---------- Data

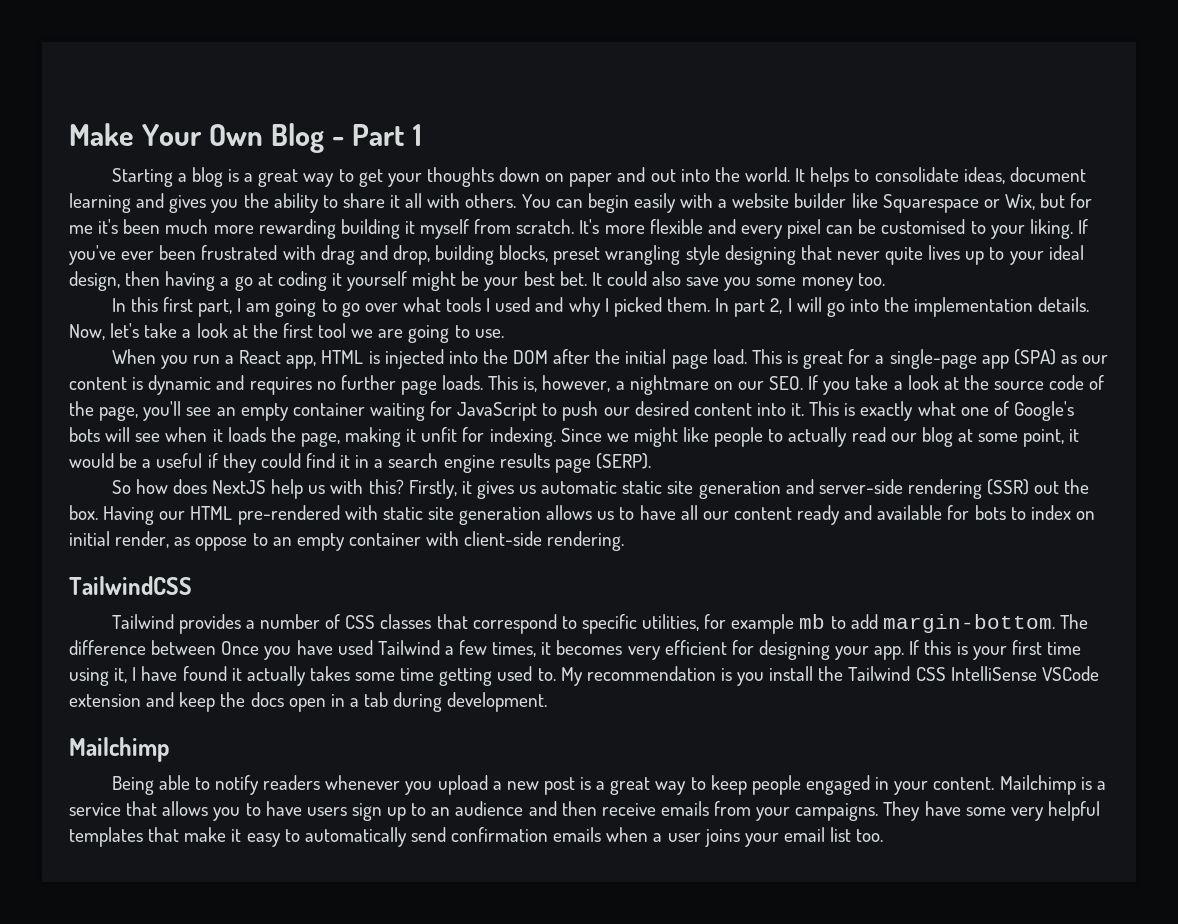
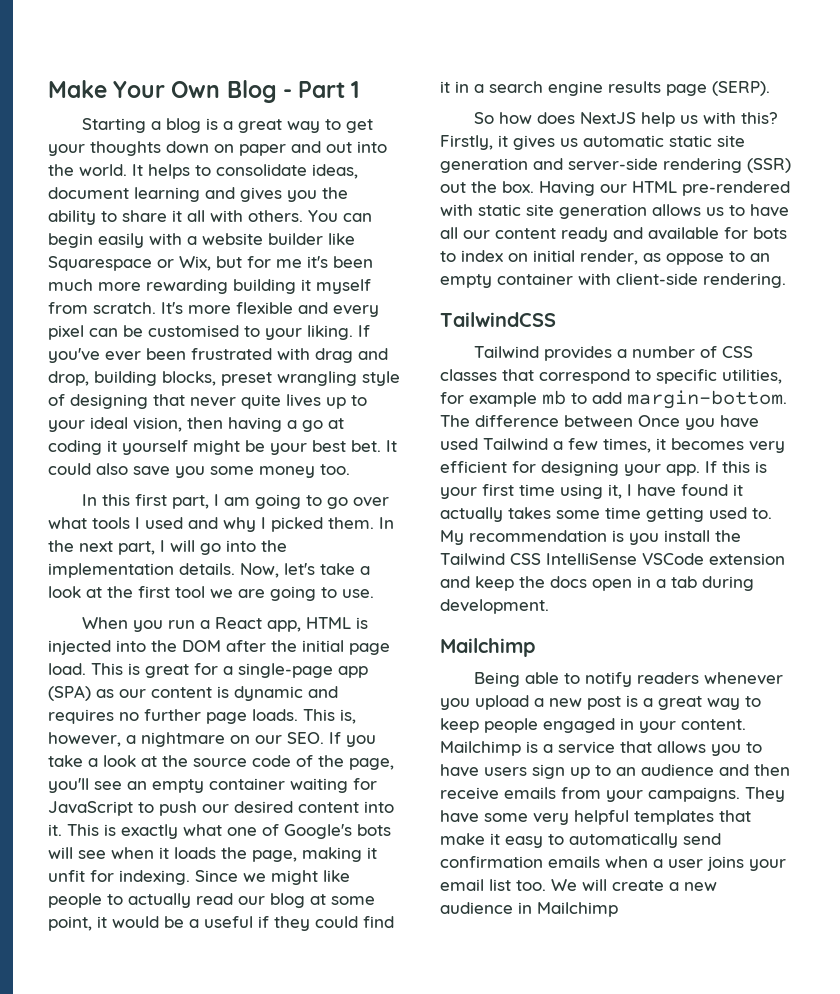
(720, 255) none -> [48,394,65,406] of
[69,271,120,291] design, -> [133,417,182,432] vision,
[734,298,783,317] part 2, -> [48,540,155,555] the next part,
(884, 835) none -> [551,879,717,891] [440,902,618,917] We will create a new audience in Mailchimp

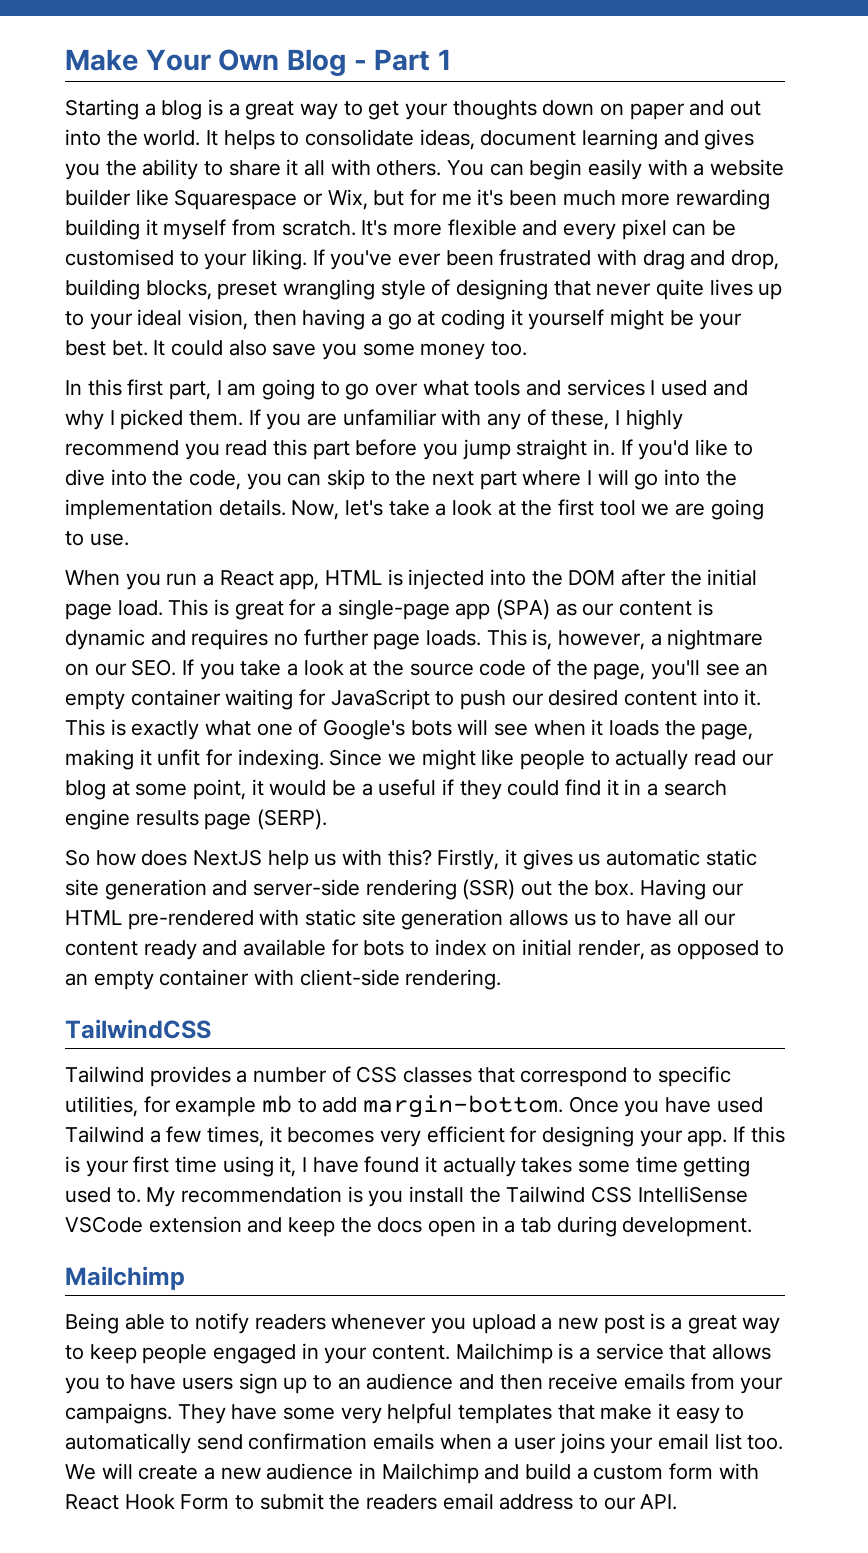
(130, 523) none -> [526,379,645,396] and services
[379,517,394,529] [48,540,155,555] In the next part, -> [248,409,683,430] [65,439,753,460] [65,469,582,490] If you are unfamiliar with any of these, I highly recommend you read this part before you jump straight in. If you'd like to dive into the code, you can skip to the next part where
[666,253,724,265] oppose -> [677,940,760,960] opposed
[440,415,633,427] The difference between -> (564, 1106) none
(618, 909) none -> [484,1463,759,1480] [65,1493,678,1510] and build a custom form with React Hook Form to submit the readers email address to our API.

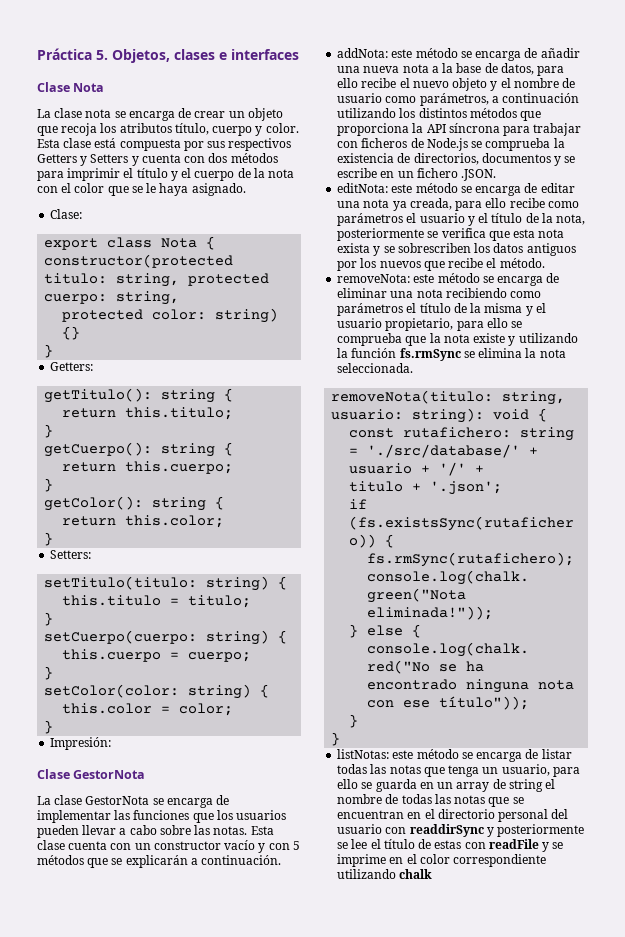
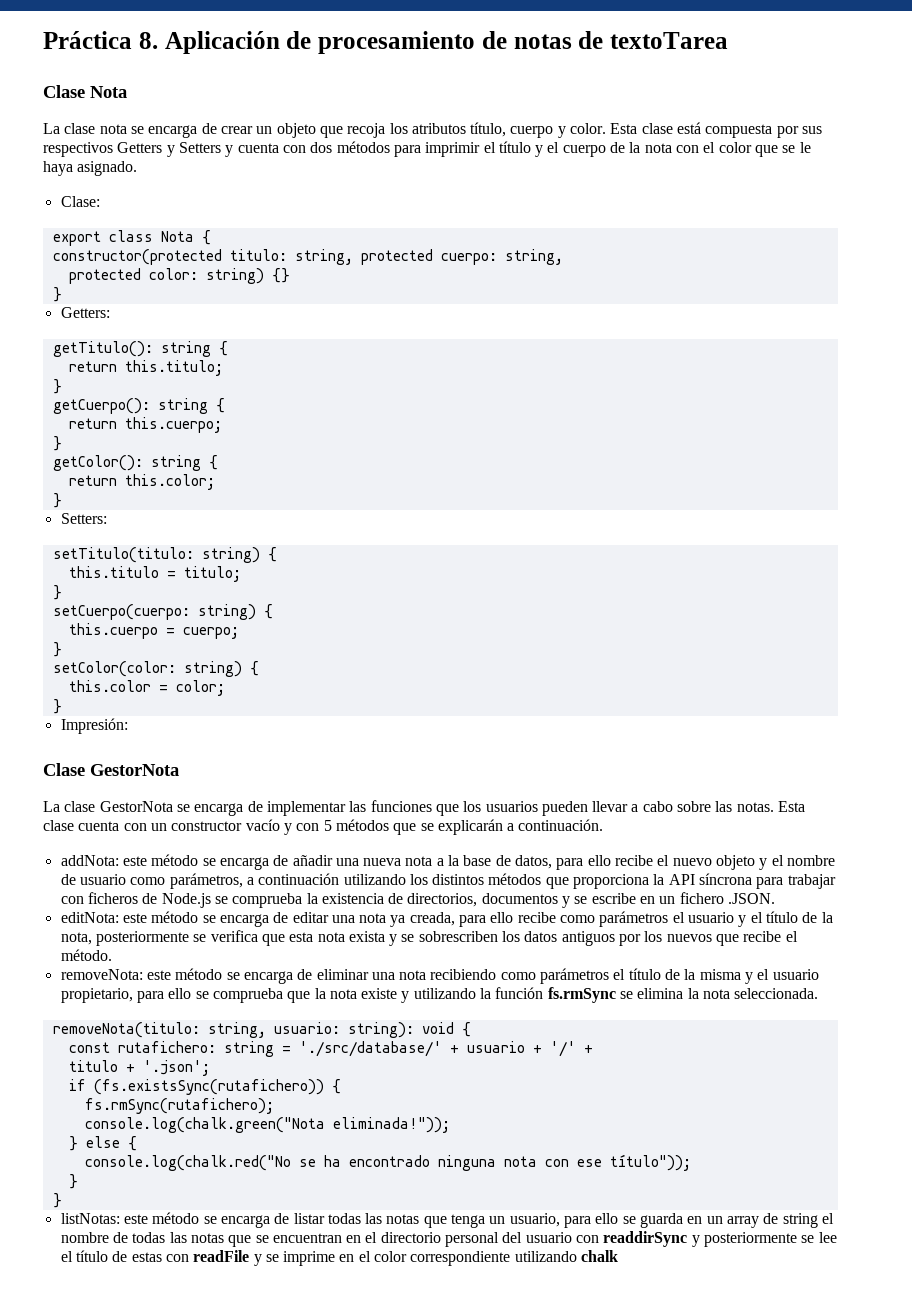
[96,49,299,63] 5. Objetos, clases e interfaces -> [138,31,728,54] 8. Aplicación de procesamiento de notas de textoTarea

--------------------

## [Task to carry out]
Lines from the records above that hold "part" are the ones to list.

## [Answer to this exercise]
[734,298,783,317] part 2, -> [48,540,155,555] the next part,
[379,517,394,529] [48,540,155,555] In the next part, -> [248,409,683,430] [65,439,753,460] [65,469,582,490] If you are unfamiliar with any of these, I highly recommend you read this part before you jump straight in. If you'd like to dive into the code, you can skip to the next part where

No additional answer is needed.